2. 投資家は望むときに退出(売却・解約)できるのか?
流動性の問題は構造的なものであり、スタイルの好みではない。ETFは取引所で日中取引されるため、投資家は市場が開いている限りいつでも売買できる。
インターバルファンドは根本的に異なる。インターバルファンドの投資家は望むときに退出できない。償還は予定された期間にのみ許可され、通常は四半期に1回である。また、ファンドは四半期ごとの総償還額を純資産の一定割合(最も一般的には5%)に制限することが認められている。この上限は厳しい構造的制約である。特定の四半期に償還請求がこの上限を超えた場合、投資家は請求額の按分比率分しか受け取れない。未充足分は自動的に繰り越されず、投資家は次の四半期の期間に再度申請しなければならず、そこでも同じ上限が適用される。

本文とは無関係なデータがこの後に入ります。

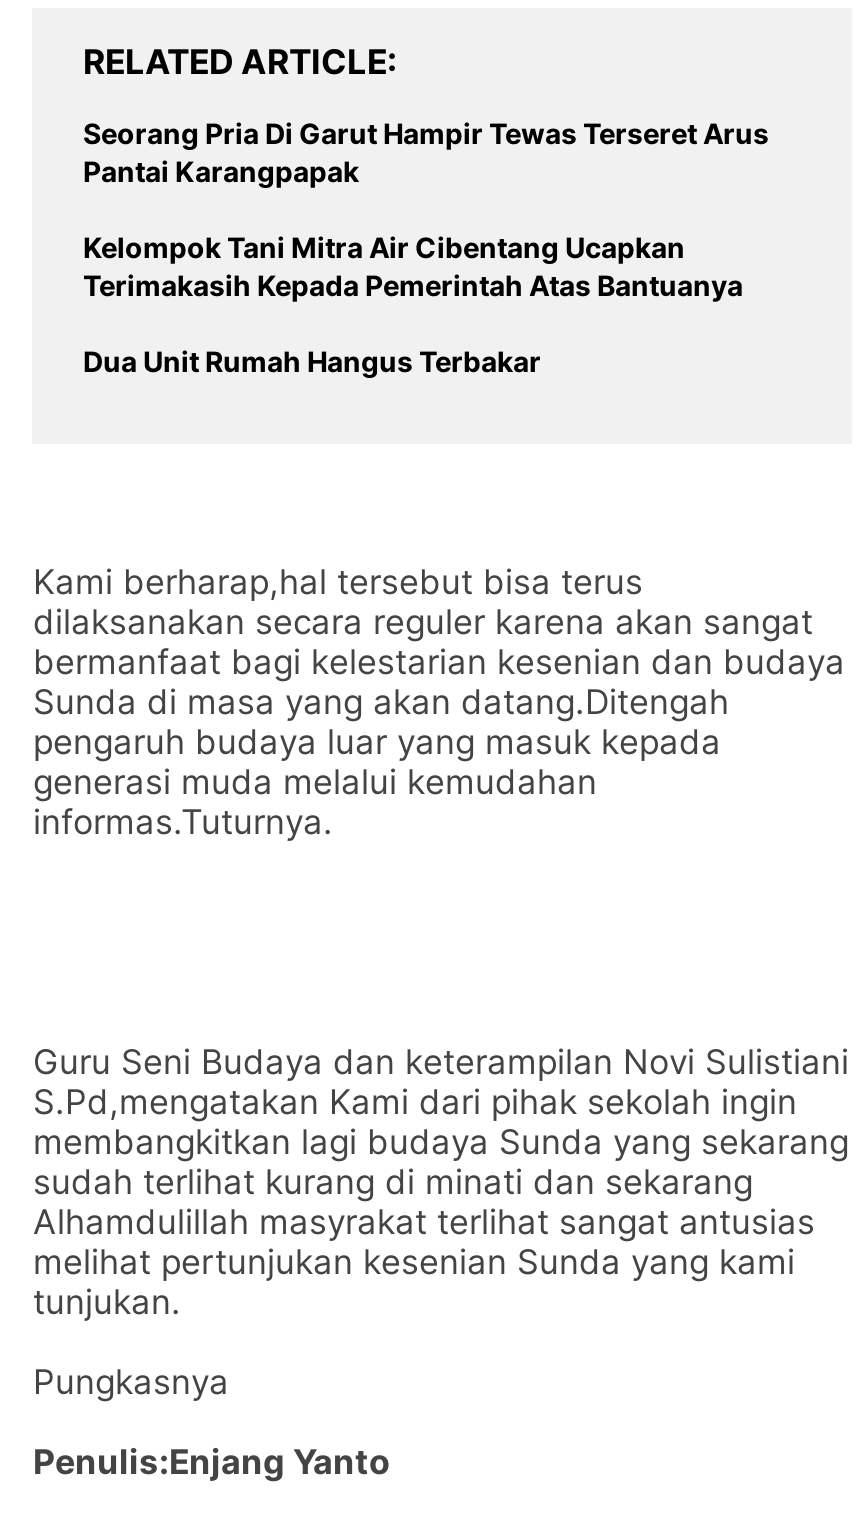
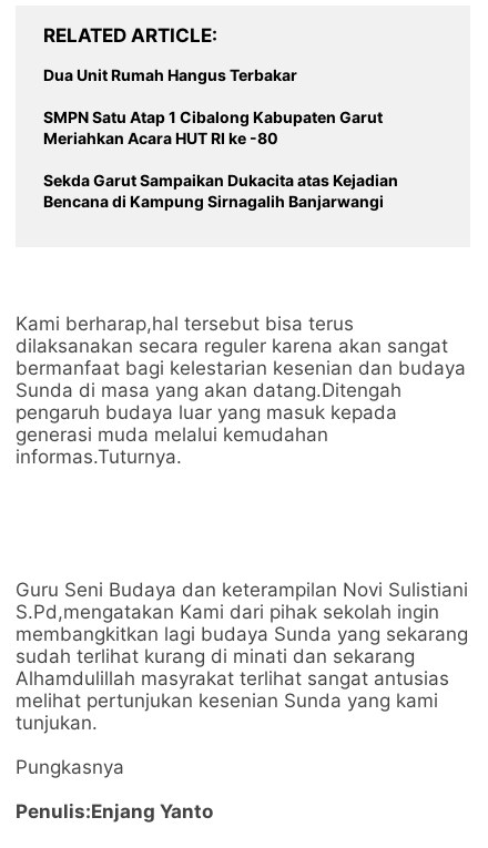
[83,116,769,302] Seorang Pria Di Garut Hampir Tewas Terseret Arus | Pantai Karangpapak | Kelompok Tani Mitra Air Cibentang Ucapkan | Terimakasih Kepada Pemerintah Atas Bantuanya -> none
moved [83,344,541,378] -> [44,65,298,84]: Dua Unit Rumah Hangus Terbakar
none -> [44,108,399,211] SMPN Satu Atap 1 Cibalong Kabupaten Garut | Meriahkan Acara HUT RI ke -80 | Sekda Garut Sampaikan Dukacita atas Kejadian | Bencana di Kampung Sirnagalih Banjarwangi

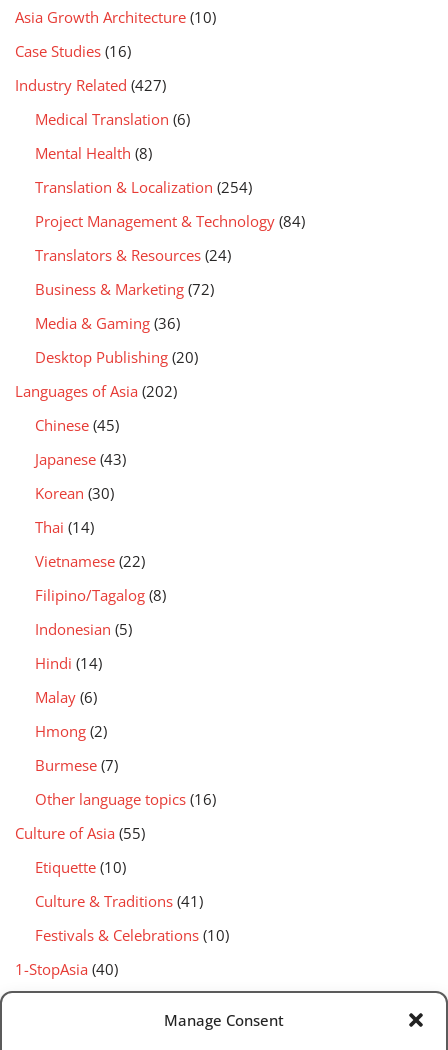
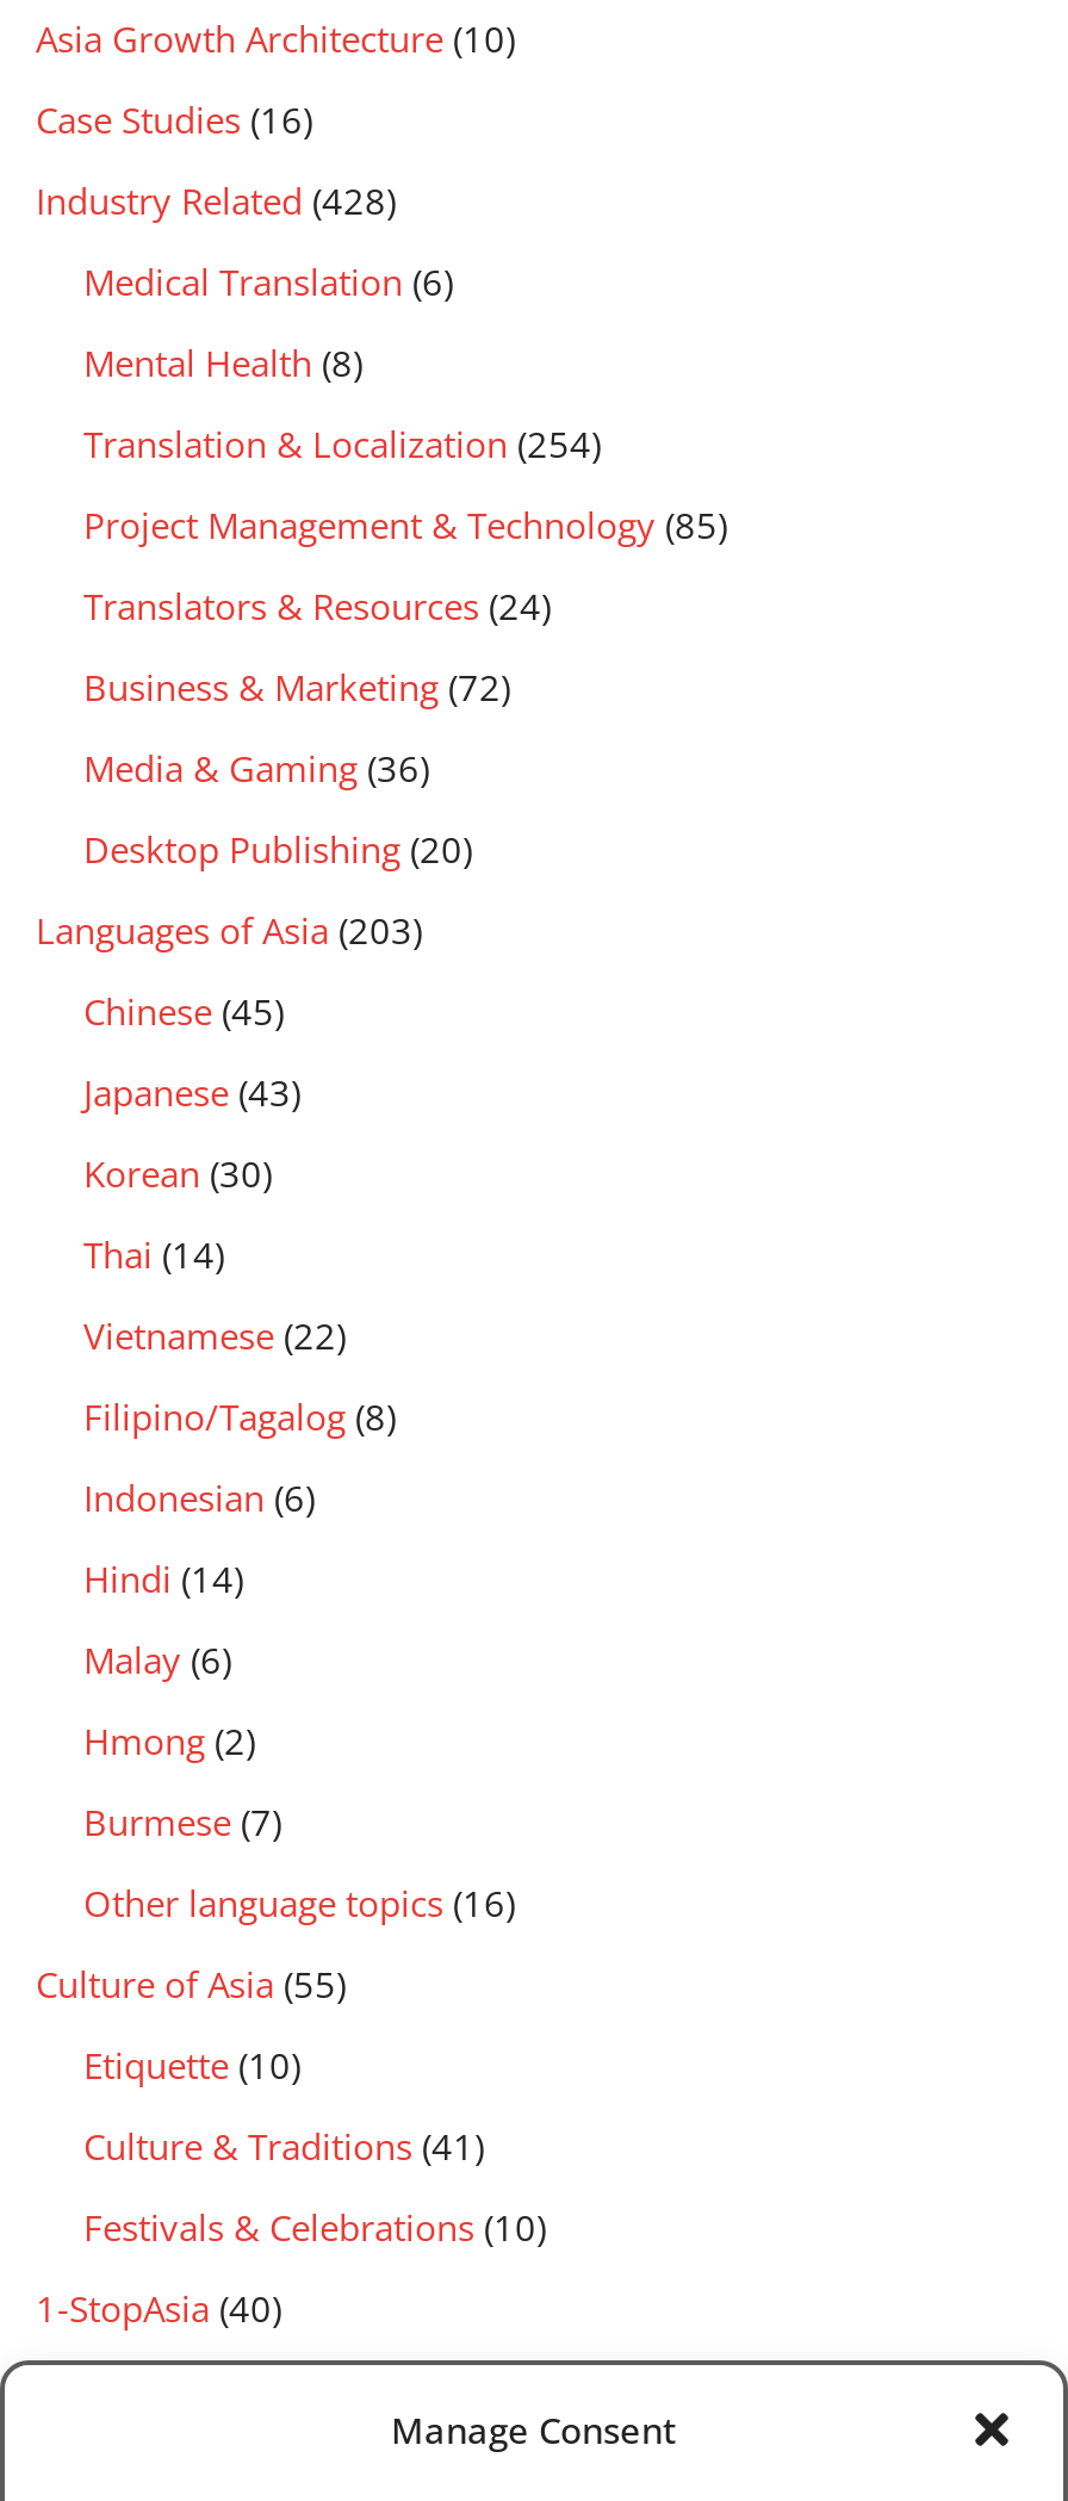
[15,75,166,95] Industry Related (427) -> [36,177,396,225] Industry Related (428)
[35,211,305,231] Project Management & Technology (84) -> [83,501,727,549] Project Management & Technology (85)
[15,381,177,401] Languages of Asia (202) -> [36,906,422,954] Languages of Asia (203)
[35,619,132,639] Indonesian (5) -> [83,1474,315,1522] Indonesian (6)

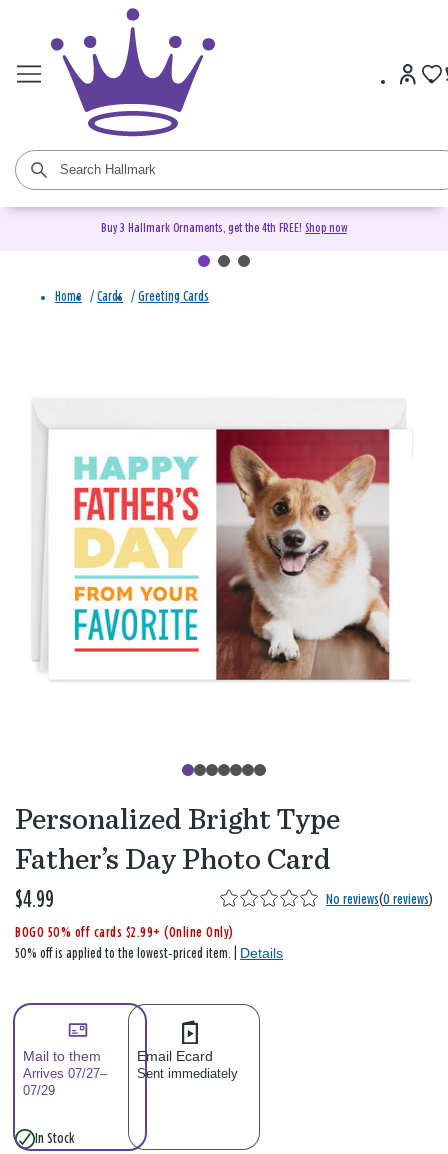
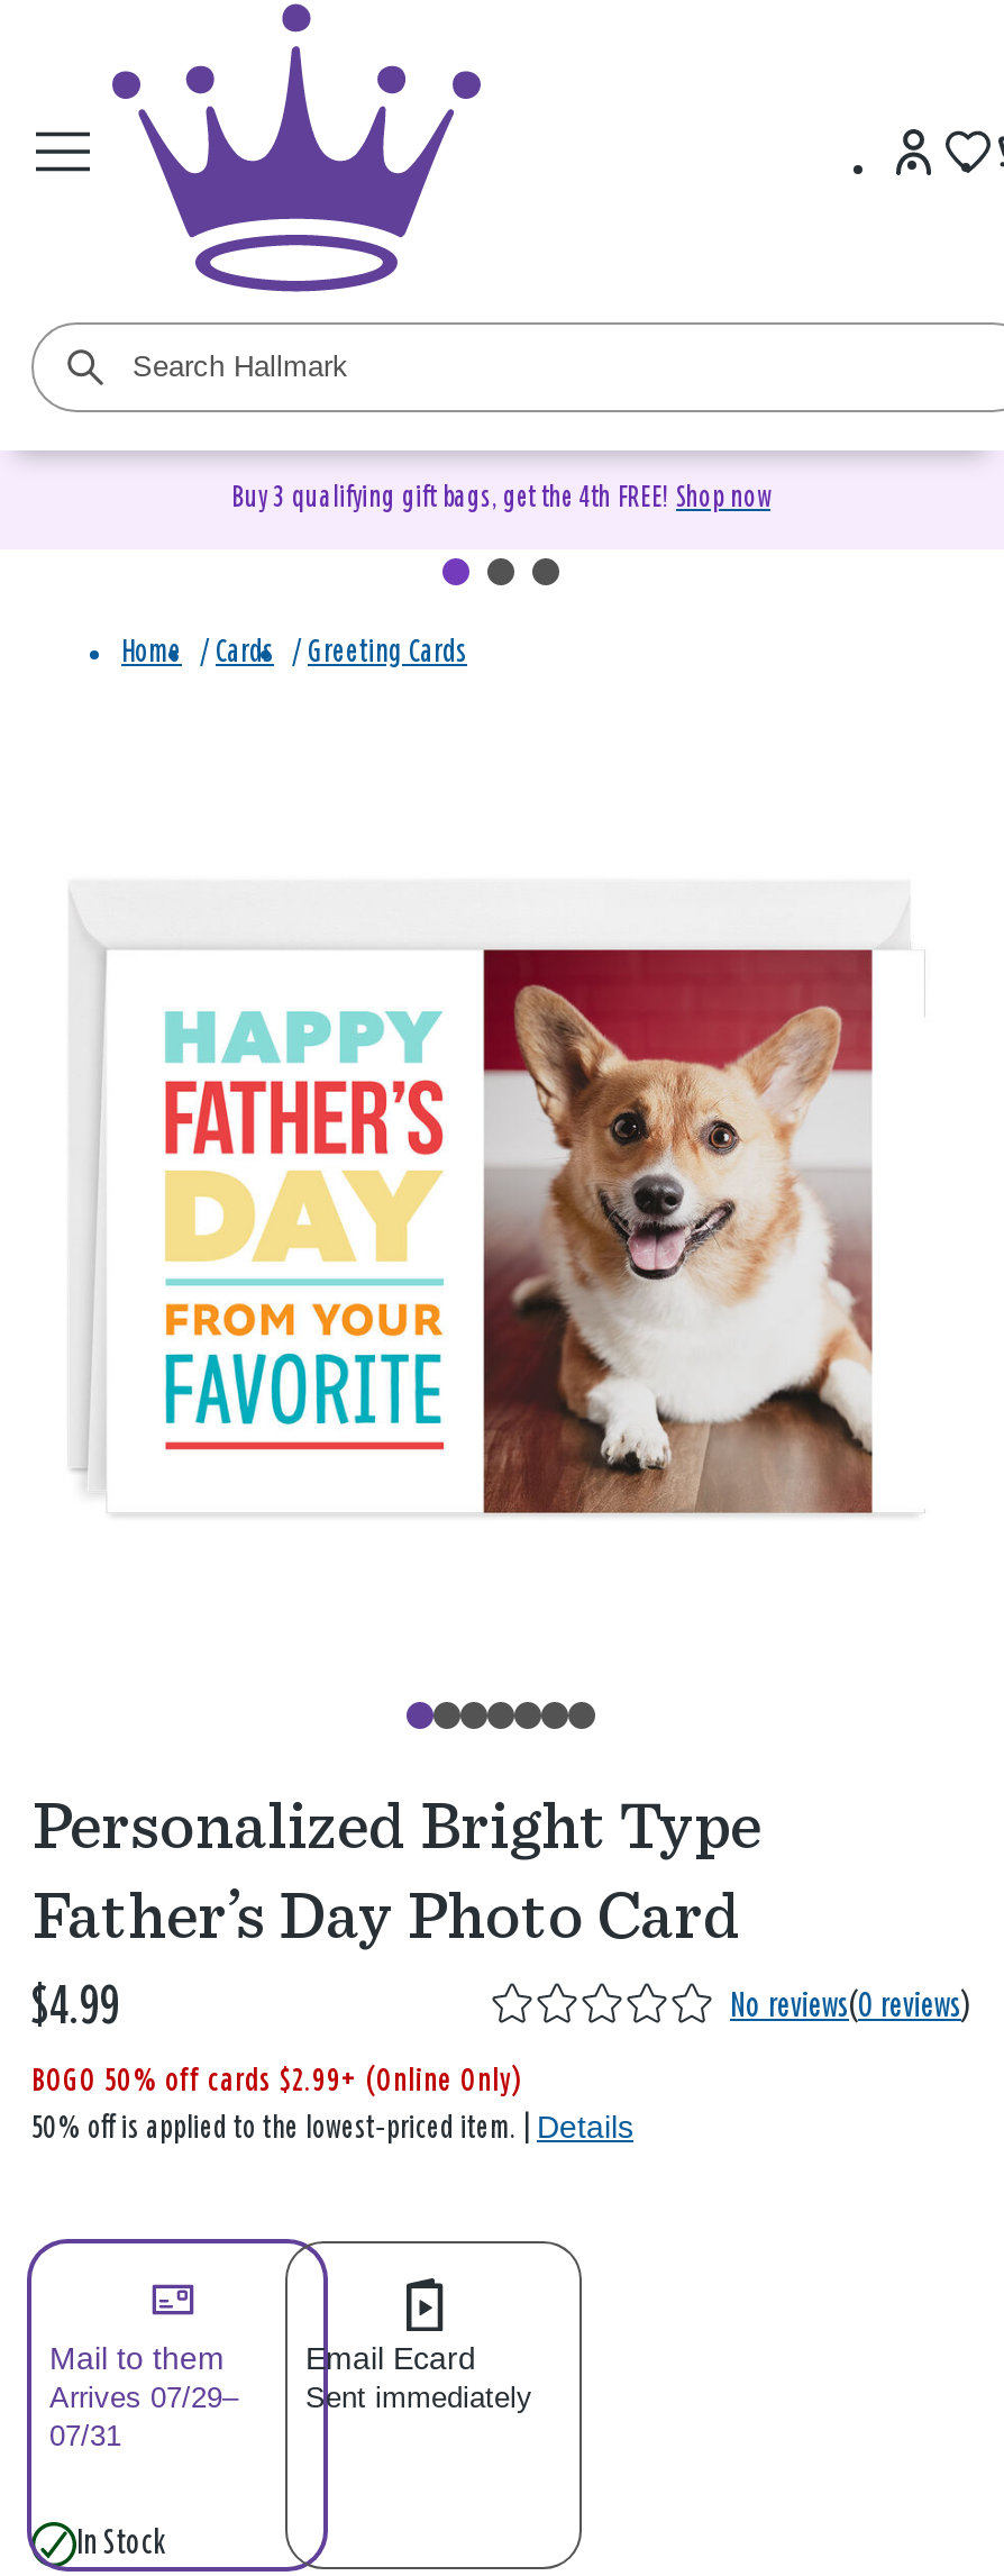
[101,222,347,235] Buy 3 Hallmark Ornaments, get the 4th FREE! Shop now -> [231,484,770,514] Buy 3 qualifying gift bags, get the 4th FREE! Shop now
[23,1066,238,1081] Arrives 07/27– Sent immediately -> [49,2381,532,2414] Arrives 07/29– Sent immediately
[23,1083,55,1098] 07/29 -> [49,2419,121,2453] 07/31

市場がストレス下にあるとき、つまり投資家が最も資金を引き出したいときに、この上限が最も拘束力を持つ可能性が高い。実務上の意味として、インターバルファンドに相当のポジションを持つ投資家は、すでに決断した退出を完了するのに複数の四半期、場合によっては1年以上を要する可能性がある。
クローズドエンド型ファンドは取引所で取引されるが、その価格はポートフォリオの価値ではなく、株式の需給によって決まる。これはまったく異なる流動性プロファイルであり、次の質問で取り上げる独自のリスクを伴う。
具体例:ある四半期にインターバルファンドの資産の20%に相当する償還請求があり、上限が5%の場合、償還を請求した投資家の4人に1人だけが全額を受け取れる。つまり、請求額の按分比率分しか受け取れない。残りの3人は最低でも次の四半期まで待たなければならず、その後の期間も超過申請が続けば、さらに数四半期待つ可能性がある。取引所で取引される逃げ道はない。
3. 投資家は原資産の価値に対してプレミアムを支払っているか?
人気の高い未公開企業に集中投資するクローズドエンド型ファンドは、純資産価値(NAV)に対して大幅なプレミアムで取引される可能性がある。つまり、ファンド株式の市場価格が、ファンドが保有する原資産の価値を上回るということだ。
計算は機械的である。30%のプレミアムで購入する投資家は、1ドルの原資産に対して1.30ドルを支払っていることになる。極端なケースでは、著名な未公開企業に集中投資する単一資産のクローズドエンド型商品が、NAVの約10倍のプレミアムで取引され、一時的なピークでは20倍に達したこともある。
このような規模のプレミアムは持続しない。熱狂を引き起こした材料が薄れると、プレミアムは急激に縮小することが多く、プレミアムを支払った投資家は、原資産のポートフォリオが横ばいまたは上昇していても、損失を全額負担することになる。
Destiny Tech100(DXYZ)に関する最近の株主向け報告では、過去1年間にわたりNAVに対する大幅なプレミアムが継続していることが示されている。Fundrise Innovation Fund(VCX)も、NAVに対する相当のプレミアムで取引される期間があった。ETFは設定・償還メカニズムによってこの問題を回避しており、取引日を通じて市場価格がNAVに近い水準に保たれる。
日常的な言葉に置き換えると、NAVの10倍で取引されるクローズドエンド型ファンドは、レジで1ドルの商品に10ドルを支払うのと経済的に同じことだ。20倍なら、同じ1ドルの商品に20ドルを支払うことになる。スーパーの棚でこれを承知で行う消費者はいない。しかし、集中投資型のクローズドエンド型商品では、投機的なピーク時にまさにこの計算が行われてきた。そしてプレミアムが縮小すると、それを支払った投資家が損失を抱えることになる。